Overclocking doesn't do much for games, which is the point of this review. Recently I saw a chart that posted 71 fps for a Haswell CPU at stock 3.5 GHz, and 79 fps for 4.5 GHz. 10% gain in frame rates for 30% more clocks, and crazy amounts more watts and heat. (Wish I could reference that article, sry).

Here's another thread that discusses the lack of impact of OC'ing on games that is pretty standard for the subject:

http://www.giantbomb.com/pc/3045-94/forums/is-overclocking-your-cpu-worth-it-for-gaming-569190/

I've also seen posted that for the Haswell efficiency gains, a 4.2 GHz overclocked Haswell gets the same performance as a 4.6 GHz Ivy. That's 10% right there, and an Ivy will be hotter and use more electricity in the comparison.

Moral of the story: Overclocking doesn't do much for gaming. And don't buy old gear.
 

This "Best Gaming CPUs" article would have you think that, but take a look at the below linked article and its Intel companion linked on the first page of this one.
http://www.tomshardware.com/reviews/piledriver-k10-cpu-overclocking,3584.html

The linked article and it's Intel sister article tests out a broader set of newer titles. In both cases, overclocking makes a difference, especially with more challenging titles where every FPS counts.
 

Too true, which is why I rarely bother with it. Professionals and users who can completely load every CPU thread will see much better gains than the average gamer. I only find OCing useful when my gear is right on the cusp of smooth gaming and I want to push it over the hump for a better experience. Once it's that old, I figure I've got six months before I need to upgrade to a new platform.

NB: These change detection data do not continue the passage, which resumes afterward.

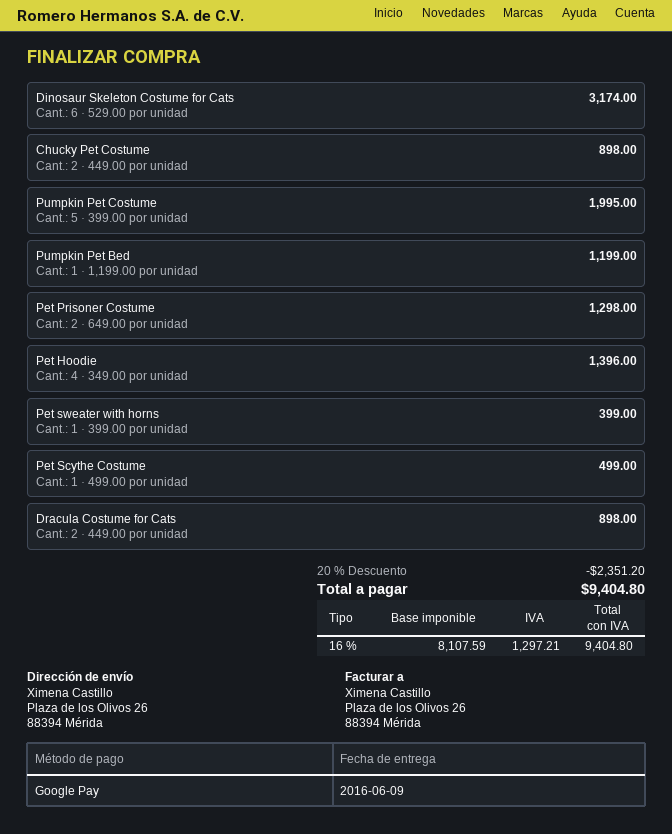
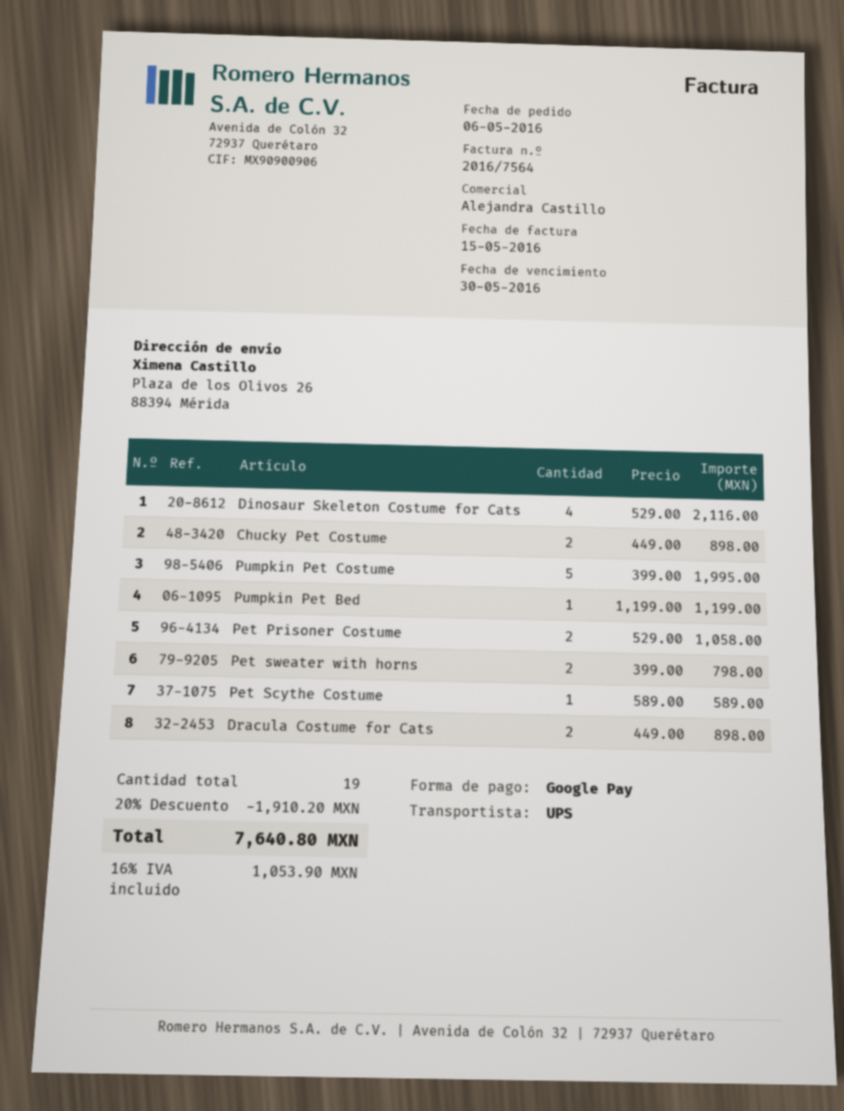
Dinosaur Skeleton Costume for Cats: 6 x 529.00 = 3174.00 -> 4 x 529.00 = 2116.00
Pet Prisoner Costume: 2 x 649.00 = 1298.00 -> 2 x 529.00 = 1058.00
Pet Hoodie: 4 x 349.00 = 1396.00 -> none
Pet sweater with horns: 1 x 399.00 = 399.00 -> 2 x 399.00 = 798.00
Pet Scythe Costume: 1 x 499.00 = 499.00 -> 1 x 589.00 = 589.00
discount: 20% = 2351.20 -> 20% = 1910.20
tax: 16% = 1297.21 -> 16% = 1053.90
total: 9404.80 -> 7640.80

And staying on a C2D at this point means you're OCing it just to hit performance comparable to bottom-level IB i3s ( running a lot hotter, noisier, and on more power. ) That not to mention running DDR2 RAM and you don't have hardware CPU support for things like AES, AVX, etc, Those may not mean much to some people, but others need/want more.
 

Overclocking does benefit gaming quite a lot. It's just that with the newest CPUs, a lot of games are going to be GPU-bottlenecked instead. But that won't be the case a few years down the road, which is when the overclock will make more of a difference because newer games require more CPU performance.